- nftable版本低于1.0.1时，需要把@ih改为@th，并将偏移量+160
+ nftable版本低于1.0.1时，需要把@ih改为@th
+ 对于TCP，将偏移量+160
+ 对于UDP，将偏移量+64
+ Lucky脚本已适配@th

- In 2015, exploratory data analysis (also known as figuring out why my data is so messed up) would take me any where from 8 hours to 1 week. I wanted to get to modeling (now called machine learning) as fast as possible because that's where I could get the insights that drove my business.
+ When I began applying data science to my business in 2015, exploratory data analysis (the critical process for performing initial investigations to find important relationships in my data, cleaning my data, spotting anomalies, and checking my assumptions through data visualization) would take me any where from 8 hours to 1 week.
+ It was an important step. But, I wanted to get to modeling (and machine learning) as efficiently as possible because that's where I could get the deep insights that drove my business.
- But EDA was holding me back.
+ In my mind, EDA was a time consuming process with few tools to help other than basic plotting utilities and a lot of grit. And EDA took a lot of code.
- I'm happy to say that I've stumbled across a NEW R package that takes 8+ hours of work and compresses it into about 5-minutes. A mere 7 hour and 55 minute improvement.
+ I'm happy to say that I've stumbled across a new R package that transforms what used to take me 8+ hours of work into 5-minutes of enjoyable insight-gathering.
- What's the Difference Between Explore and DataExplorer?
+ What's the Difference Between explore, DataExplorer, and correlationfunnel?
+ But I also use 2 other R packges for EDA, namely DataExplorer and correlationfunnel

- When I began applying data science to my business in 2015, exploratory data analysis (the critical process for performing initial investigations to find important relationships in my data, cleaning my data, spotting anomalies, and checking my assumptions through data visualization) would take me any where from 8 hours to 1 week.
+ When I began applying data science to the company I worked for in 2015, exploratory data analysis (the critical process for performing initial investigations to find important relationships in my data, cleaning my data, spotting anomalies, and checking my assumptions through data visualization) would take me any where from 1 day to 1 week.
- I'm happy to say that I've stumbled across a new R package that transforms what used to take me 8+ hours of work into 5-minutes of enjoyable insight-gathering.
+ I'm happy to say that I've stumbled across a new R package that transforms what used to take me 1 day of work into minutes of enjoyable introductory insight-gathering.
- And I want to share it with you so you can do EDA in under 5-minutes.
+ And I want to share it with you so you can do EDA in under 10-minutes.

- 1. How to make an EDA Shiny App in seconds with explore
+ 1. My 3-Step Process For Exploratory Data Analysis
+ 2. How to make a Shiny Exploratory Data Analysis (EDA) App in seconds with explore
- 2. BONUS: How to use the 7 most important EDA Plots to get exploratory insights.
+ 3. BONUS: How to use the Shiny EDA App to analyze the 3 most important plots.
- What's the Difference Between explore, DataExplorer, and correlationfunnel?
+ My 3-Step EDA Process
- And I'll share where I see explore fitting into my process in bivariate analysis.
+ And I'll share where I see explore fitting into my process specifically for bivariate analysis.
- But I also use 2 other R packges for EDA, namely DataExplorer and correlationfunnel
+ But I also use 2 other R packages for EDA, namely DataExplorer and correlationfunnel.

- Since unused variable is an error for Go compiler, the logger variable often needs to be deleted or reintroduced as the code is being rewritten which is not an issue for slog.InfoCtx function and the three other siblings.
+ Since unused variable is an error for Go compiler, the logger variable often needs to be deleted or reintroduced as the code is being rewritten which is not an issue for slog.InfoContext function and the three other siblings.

● **EXERCISE DESCRIPTION**
What you give back must match the records word for word.

● **ANSWER SPACE**
- nftable版本低于1.0.1时，需要把@ih改为@th，并将偏移量+160
+ nftable版本低于1.0.1时，需要把@ih改为@th
+ 对于TCP，将偏移量+160
+ 对于UDP，将偏移量+64
+ Lucky脚本已适配@th

- In 2015, exploratory data analysis (also known as figuring out why my data is so messed up) would take me any where from 8 hours to 1 week. I wanted to get to modeling (now called machine learning) as fast as possible because that's where I could get the insights that drove my business.
+ When I began applying data science to my business in 2015, exploratory data analysis (the critical process for performing initial investigations to find important relationships in my data, cleaning my data, spotting anomalies, and checking my assumptions through data visualization) would take me any where from 8 hours to 1 week.
+ It was an important step. But, I wanted to get to modeling (and machine learning) as efficiently as possible because that's where I could get the deep insights that drove my business.
- But EDA was holding me back.
+ In my mind, EDA was a time consuming process with few tools to help other than basic plotting utilities and a lot of grit. And EDA took a lot of code.
- I'm happy to say that I've stumbled across a NEW R package that takes 8+ hours of work and compresses it into about 5-minutes. A mere 7 hour and 55 minute improvement.
+ I'm happy to say that I've stumbled across a new R package that transforms what used to take me 8+ hours of work into 5-minutes of enjoyable insight-gathering.
- What's the Difference Between Explore and DataExplorer?
+ What's the Difference Between explore, DataExplorer, and correlationfunnel?
+ But I also use 2 other R packges for EDA, namely DataExplorer and correlationfunnel

- When I began applying data science to my business in 2015, exploratory data analysis (the critical process for performing initial investigations to find important relationships in my data, cleaning my data, spotting anomalies, and checking my assumptions through data visualization) would take me any where from 8 hours to 1 week.
+ When I began applying data science to the company I worked for in 2015, exploratory data analysis (the critical process for performing initial investigations to find important relationships in my data, cleaning my data, spotting anomalies, and checking my assumptions through data visualization) would take me any where from 1 day to 1 week.
- I'm happy to say that I've stumbled across a new R package that transforms what used to take me 8+ hours of work into 5-minutes of enjoyable insight-gathering.
+ I'm happy to say that I've stumbled across a new R package that transforms what used to take me 1 day of work into minutes of enjoyable introductory insight-gathering.
- And I want to share it with you so you can do EDA in under 5-minutes.
+ And I want to share it with you so you can do EDA in under 10-minutes.

- 1. How to make an EDA Shiny App in seconds with explore
+ 1. My 3-Step Process For Exploratory Data Analysis
+ 2. How to make a Shiny Exploratory Data Analysis (EDA) App in seconds with explore
- 2. BONUS: How to use the 7 most important EDA Plots to get exploratory insights.
+ 3. BONUS: How to use the Shiny EDA App to analyze the 3 most important plots.
- What's the Difference Between explore, DataExplorer, and correlationfunnel?
+ My 3-Step EDA Process
- And I'll share where I see explore fitting into my process in bivariate analysis.
+ And I'll share where I see explore fitting into my process specifically for bivariate analysis.
- But I also use 2 other R packges for EDA, namely DataExplorer and correlationfunnel
+ But I also use 2 other R packages for EDA, namely DataExplorer and correlationfunnel.

- Since unused variable is an error for Go compiler, the logger variable often needs to be deleted or reintroduced as the code is being rewritten which is not an issue for slog.InfoCtx function and the three other siblings.
+ Since unused variable is an error for Go compiler, the logger variable often needs to be deleted or reintroduced as the code is being rewritten which is not an issue for slog.InfoContext function and the three other siblings.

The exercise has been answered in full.